I'm not sure if it's universally true (few things are, after all), but I've noticed something staying at home with the munchkins. Because I spend a lot of my day doing repetitive and menial tasks with and for children who are either non or only barely verbal, my brain either a) goes into hibernation or b) just churns out random thoughts. Obviously, I sometimes share those random thoughts here. Sometimes they are fleeting and about as in depth as a bullet point on a list, but sometimes I ponder things a little more...philosophical. Or at least, philosophical-adjacent.

Lately, I find myself thinking about people. About relationships long, short, permanent, and transient. I lived in the same city from the time I was three years old, in the same house from the time I was five until I went to college. I have a friend whom I have been friends with since we were both in preschool, and every time I make a trip to the homestead, we still make a point to at least have a cup of coffee and touch base. While Sandy is perhaps my closest of my old home-friends, there are still a lot of friends I am happy to see when I visit my family in Missouri. But, like a lot of people, I went to college in another state, to a university where more people were from "away" than not. And I made friends. Some friendships lasted only one semester before sliding into acquaintance, and some lasted through my four years in Arkansas. Some are Facebook friends, or Christmas card friends, and a few are still really-good-phone-call-I'm-coming-to-visit-kindred-spirit friends. (there's also that guy I friend!) Fast forward to Houston, then Wilmington, NC, then Austin, then back to Houston. And I know that many people move a lot more and more often than I have, but even moving that much results in a lot of paths crossing. A lot of relationships. A lot of life intersecting with other life. A lot of community, and deep bonds, and family-building. A lot of joy, and a lot of loss. And that doesn't even count the extremely short-term interactions with people met traveling, or on a temporary job, or the friend of a friend who is only visiting, or friendships built online around common interests. There have been times where I've wondered -- is it worth it? Is it worth investing in a relationship when I've invested in so many before? When one of us may move? Why did I spend the time building friendships, only to leave the city a year later? Maybe it's not worth it.

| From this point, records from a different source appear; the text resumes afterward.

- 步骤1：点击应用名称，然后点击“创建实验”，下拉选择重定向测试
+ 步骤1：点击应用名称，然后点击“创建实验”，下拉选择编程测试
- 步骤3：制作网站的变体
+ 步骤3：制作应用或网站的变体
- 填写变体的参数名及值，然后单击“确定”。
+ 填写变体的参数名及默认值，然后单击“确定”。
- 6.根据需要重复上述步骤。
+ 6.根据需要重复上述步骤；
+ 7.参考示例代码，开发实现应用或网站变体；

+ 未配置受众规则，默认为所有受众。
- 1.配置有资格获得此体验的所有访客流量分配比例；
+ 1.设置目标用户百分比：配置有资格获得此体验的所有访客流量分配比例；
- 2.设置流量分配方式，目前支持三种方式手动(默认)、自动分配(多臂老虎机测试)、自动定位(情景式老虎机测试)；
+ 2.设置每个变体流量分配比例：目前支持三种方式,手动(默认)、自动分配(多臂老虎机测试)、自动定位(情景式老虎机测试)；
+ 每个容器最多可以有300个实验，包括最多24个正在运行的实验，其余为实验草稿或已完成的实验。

But the thing is, those interactions matter. Even a smile and helping hand in the grocery store from a fellow shopper who realizes the difficulty of unloading a grocery cart with a baby strapped to your chest -- every interaction matters. I am better for having met you. For having spent time with you, for being privileged to have my road intersect with your road. 

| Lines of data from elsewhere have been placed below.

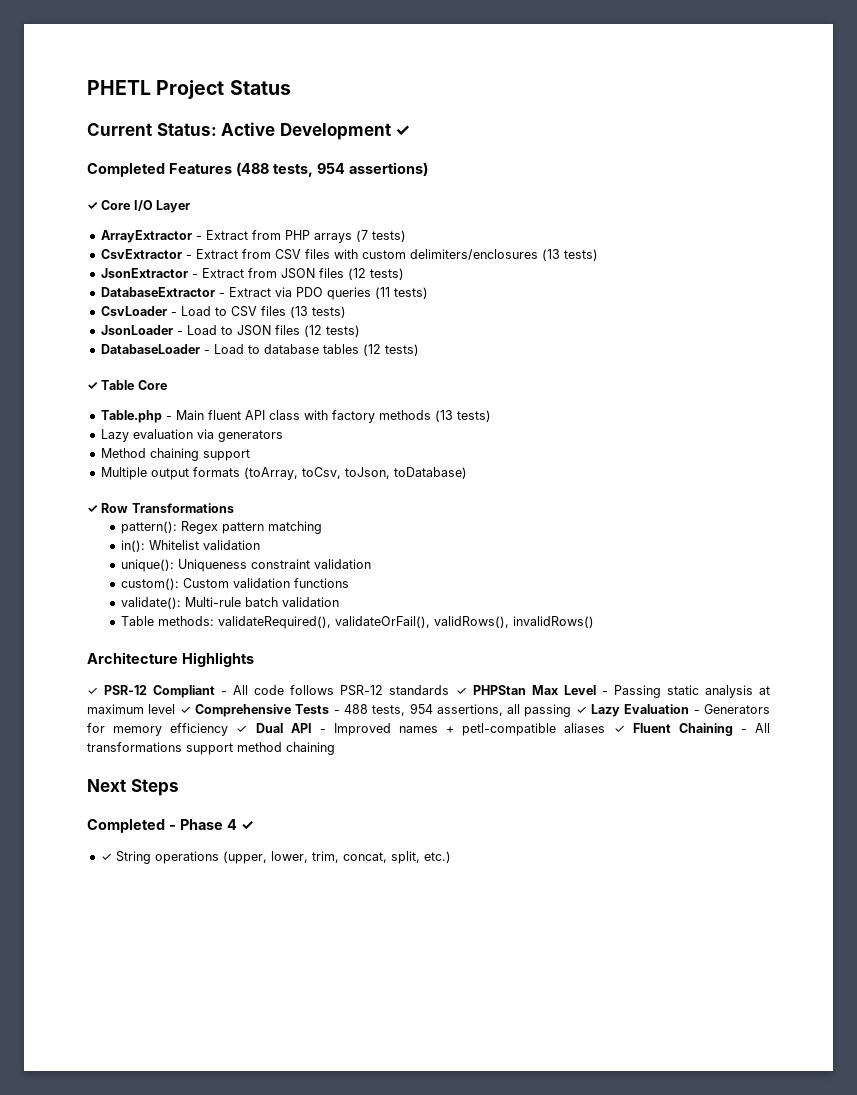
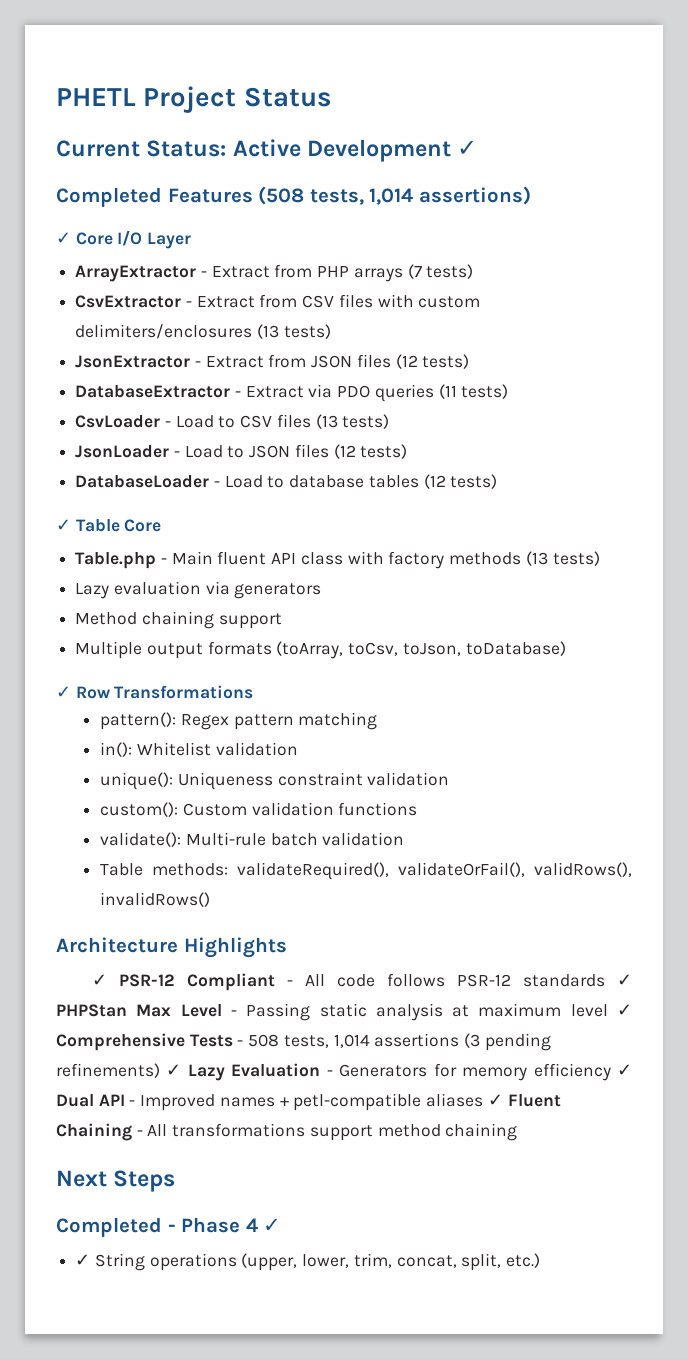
- Completed Features (488 tests, 954 assertions)
+ Completed Features (508 tests, 1,014 assertions)
- ✓ PSR-12 Compliant - All code follows PSR-12 standards ✓ PHPStan Max Level - Passing static analysis at maximum level ✓ Comprehensive Tests - 488 tests, 954 assertions, all passing ✓ Lazy Evaluation - Generators for memory efficiency ✓ Dual API - Improved names + petl-compatible aliases ✓ Fluent Chaining - All transformations support method chaining
+ ✓ PSR-12 Compliant - All code follows PSR-12 standards ✓ PHPStan Max Level - Passing static analysis at maximum level ✓ Comprehensive Tests - 508 tests, 1,014 assertions (3 pending refinements) ✓ Lazy Evaluation - Generators for memory efficiency ✓ Dual API - Improved names + petl-compatible aliases ✓ Fluent Chaining - All transformations support method chaining

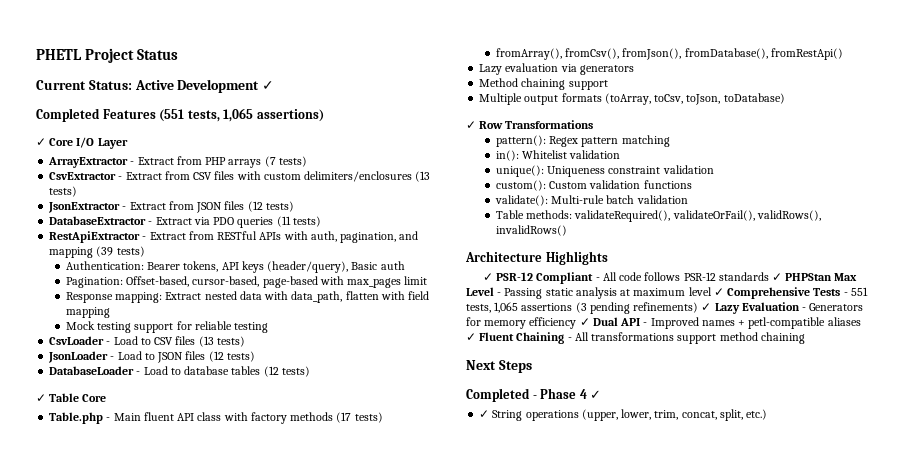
- Completed Features (508 tests, 1,014 assertions)
+ Completed Features (551 tests, 1,065 assertions)
+ RestApiExtractor - Extract from RESTful APIs with auth, pagination, and mapping (39 tests)
+ Authentication: Bearer tokens, API keys (header/query), Basic auth
+ Pagination: Offset-based, cursor-based, page-based with max_pages limit
+ Response mapping: Extract nested data with data_path, flatten with field mapping
+ Mock testing support for reliable testing
- Table.php - Main fluent API class with factory methods (13 tests)
+ Table.php - Main fluent API class with factory methods (17 tests)
+ fromArray(), fromCsv(), fromJson(), fromDatabase(), fromRestApi()
- ✓ PSR-12 Compliant - All code follows PSR-12 standards ✓ PHPStan Max Level - Passing static analysis at maximum level ✓ Comprehensive Tests - 508 tests, 1,014 assertions (3 pending refinements) ✓ Lazy Evaluation - Generators for memory efficiency ✓ Dual API - Improved names + petl-compatible aliases ✓ Fluent Chaining - All transformations support method chaining
+ ✓ PSR-12 Compliant - All code follows PSR-12 standards ✓ PHPStan Max Level - Passing static analysis at maximum level ✓ Comprehensive Tests - 551 tests, 1,065 assertions (3 pending refinements) ✓ Lazy Evaluation - Generators for memory efficiency ✓ Dual API - Improved names + petl-compatible aliases ✓ Fluent Chaining - All transformations support method chaining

Recent moves have brought these thoughts to mind more than once in the past couple of years and I know I've written about this before, but lately the people at Shevet Achim have been on my heart and mind, and that's why I'm putting words to these thoughts again. Shevet Achim is a beautiful part of God's Kingdom, and people who are really and truly doing Kingdom work. This organization brings children with congenital heart defects into Israel to have life-saving surgery at world class medical centers. These children are Kurdish, Syrian, Palestinian, Iraqi. They are being cared for and loved on by Christians and Jews. What is more beautiful than that? The volunteers and staff at Shevet Achim live in close community, and when you are with them for even a short time they embrace you. The people we met were examples of keeping your eyes on Jesus, and on trying to live a life of love, peace, and truth. I wish everyone could spend a couple of weeks at Shevet Achim, but even if you can't, spend a few minutes reading their web site and praying for people who are being Jesus in a unique and special way.

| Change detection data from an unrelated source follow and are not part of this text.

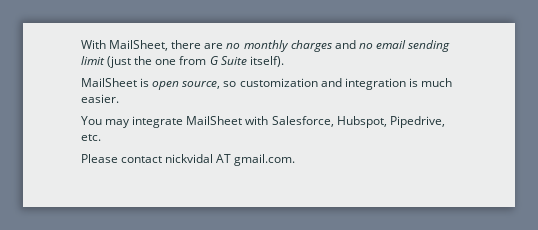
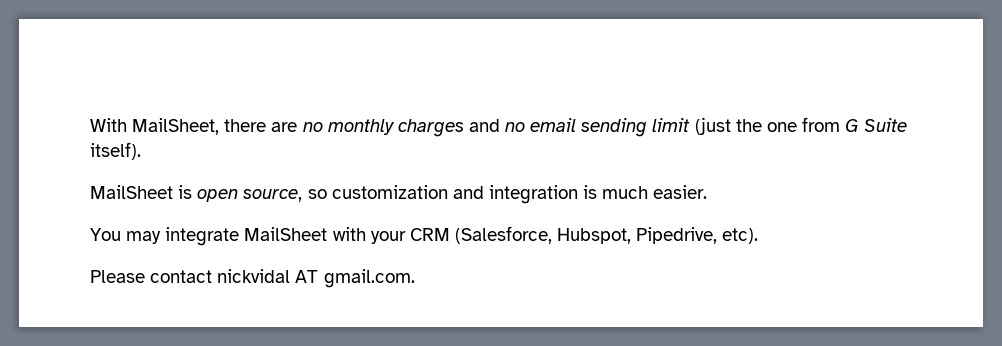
- You may integrate MailSheet with Salesforce, Hubspot, Pipedrive, etc.
+ You may integrate MailSheet with your CRM (Salesforce, Hubspot, Pipedrive, etc).

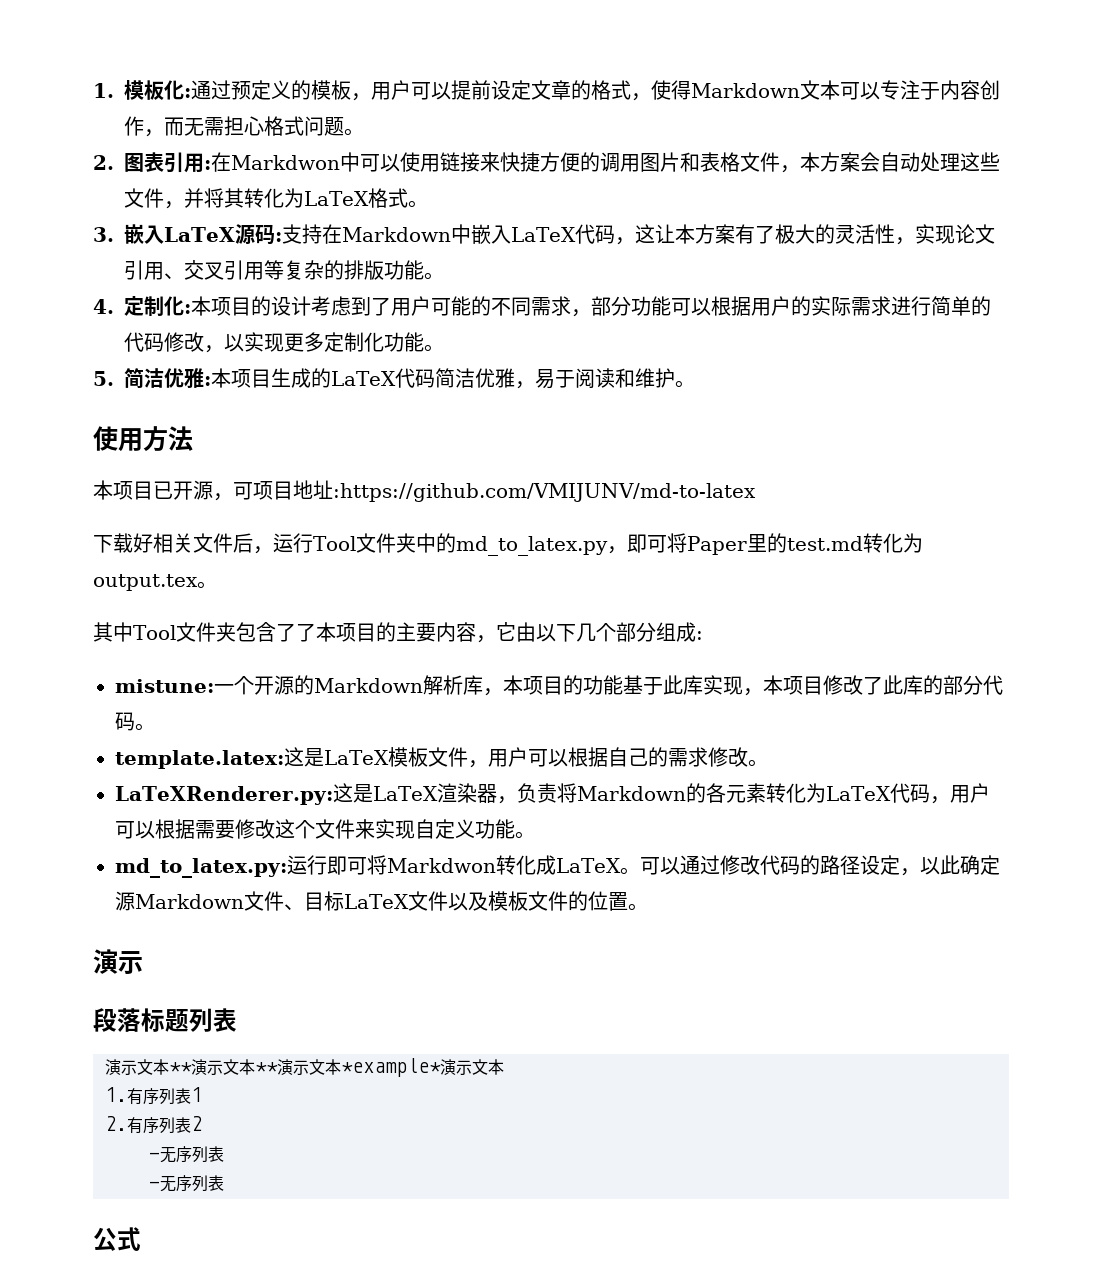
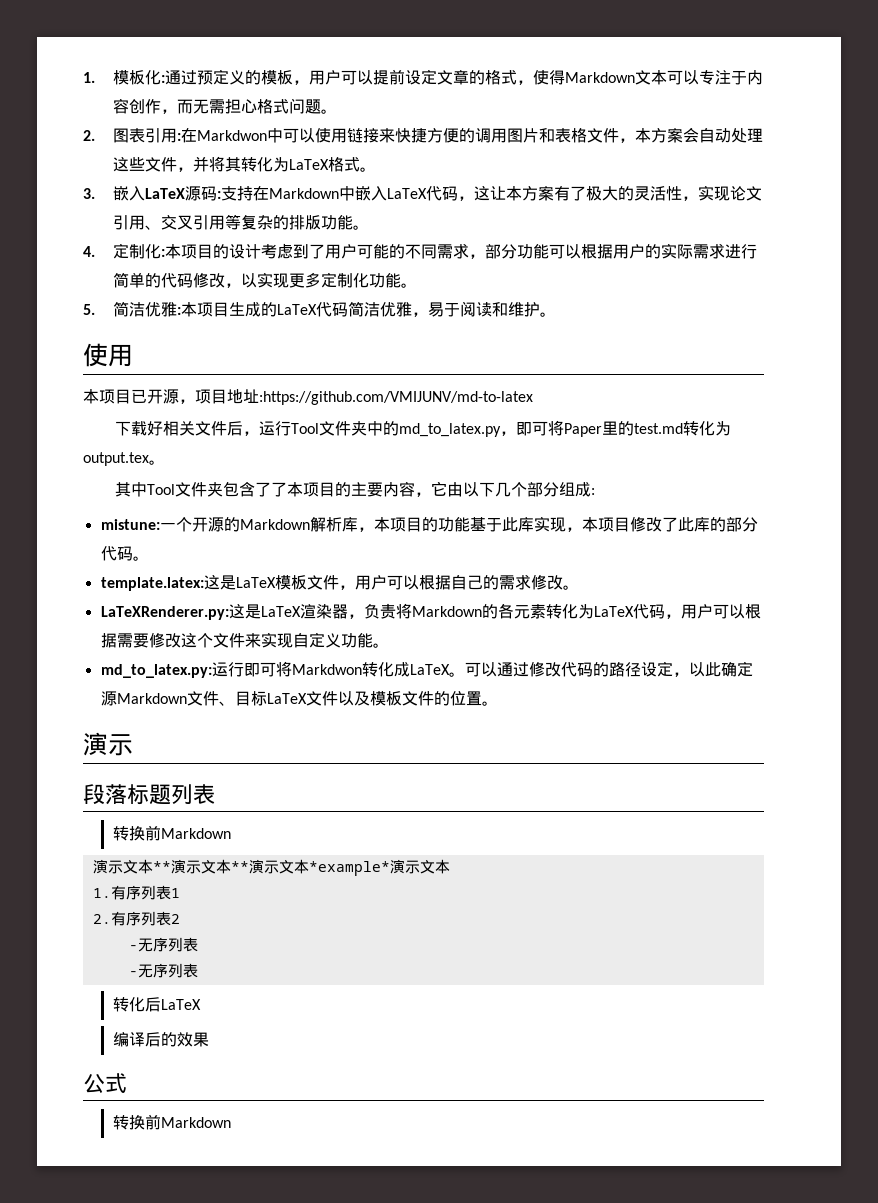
  5.简洁优雅:本项目生成的LaTeX代码简洁优雅，易于阅读和维护。
- 使用方法
+ 使用
- 本项目已开源，可项目地址:https://github.com/VMIJUNV/md-to-latex
+ 本项目已开源，项目地址:https://github.com/VMIJUNV/md-to-latex
  段落标题列表
+ 转换前Markdown
+ 转化后LaTeX
+ 编译后的效果
  公式
+ 转换前Markdown

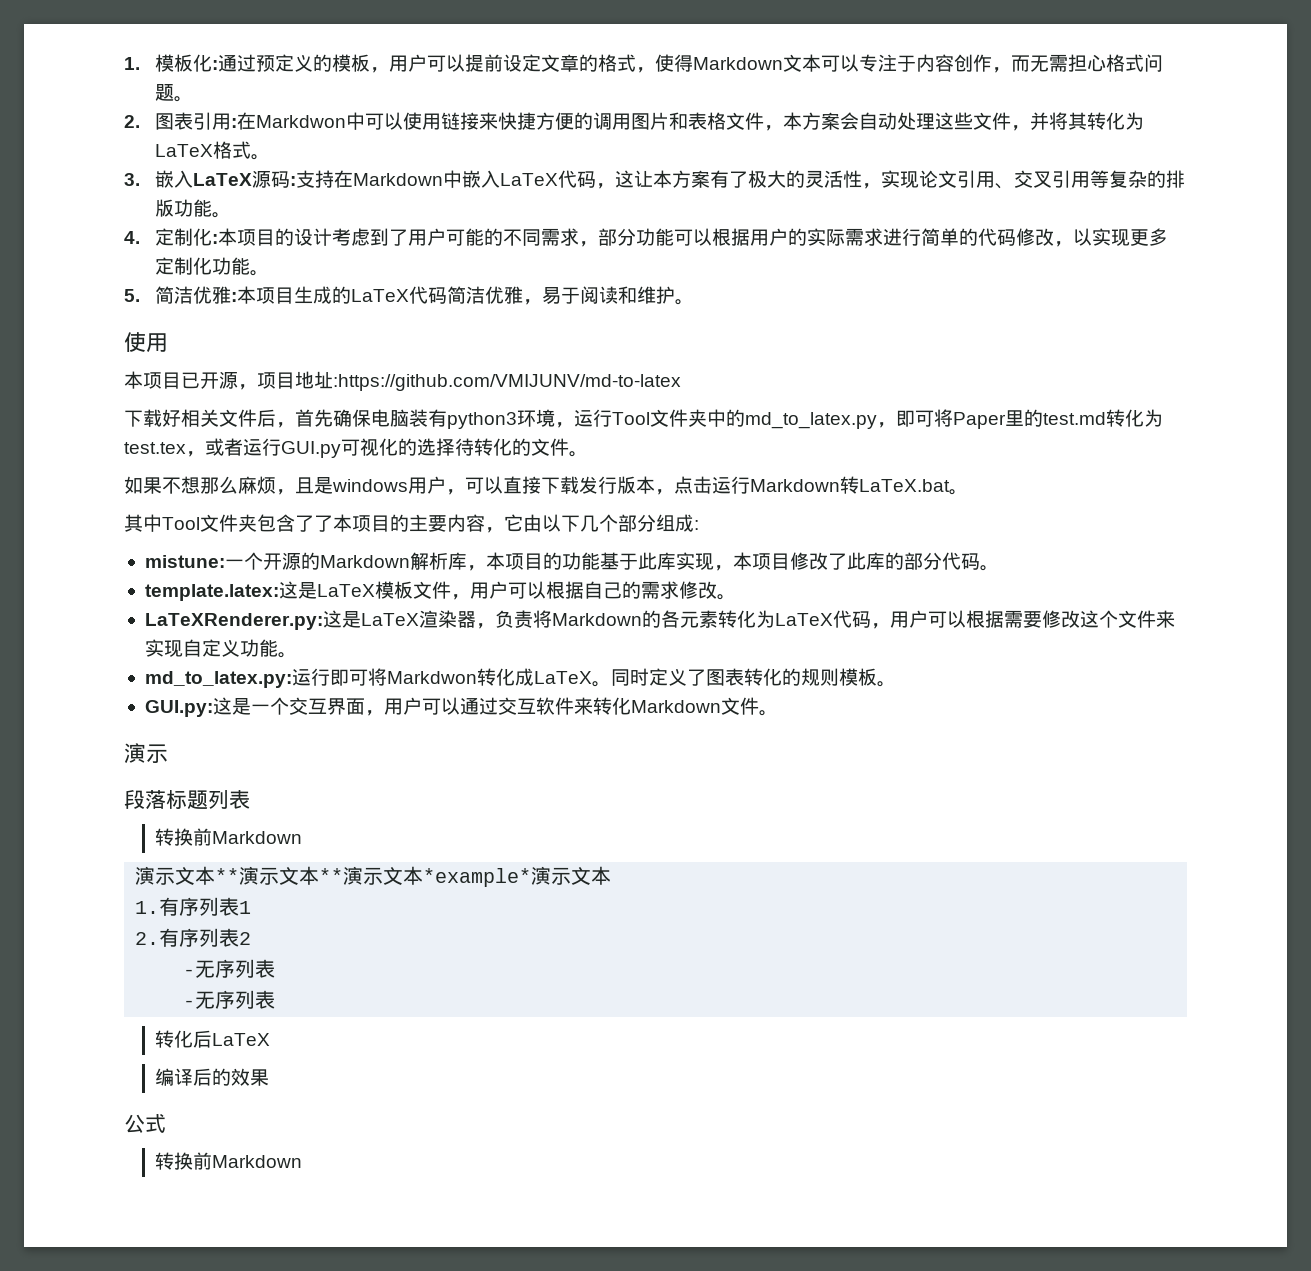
- 下载好相关文件后，运行Tool文件夹中的md_to_latex.py，即可将Paper里的test.md转化为output.tex。
+ 下载好相关文件后，首先确保电脑装有python3环境，运行Tool文件夹中的md_to_latex.py，即可将Paper里的test.md转化为test.tex，或者运行GUI.py可视化的选择待转化的文件。
+ 如果不想那么麻烦，且是windows用户，可以直接下载发行版本，点击运行Markdown转LaTeX.bat。
- 可以通过修改代码的路径设定，以此确定源Markdown文件、目标LaTeX文件以及模板文件的位置。
+ 同时定义了图表转化的规则模板。
+ GUI.py:这是一个交互界面，用户可以通过交互软件来转化Markdown文件。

So, to whoever you are. You know who you are. Maybe we studied, ate, laughed, cried, prayed, traveled, played, worked, argued, worshiped, ran, or even lived together. Maybe we just shared a meal, or a cup of coffee. Maybe we shared life. Maybe we are still sharing life. No matter how our roads crossed, or how long they followed the same path -- and even if they are still right there, side by side  -- thank you for leaving your mark, for filling my cup.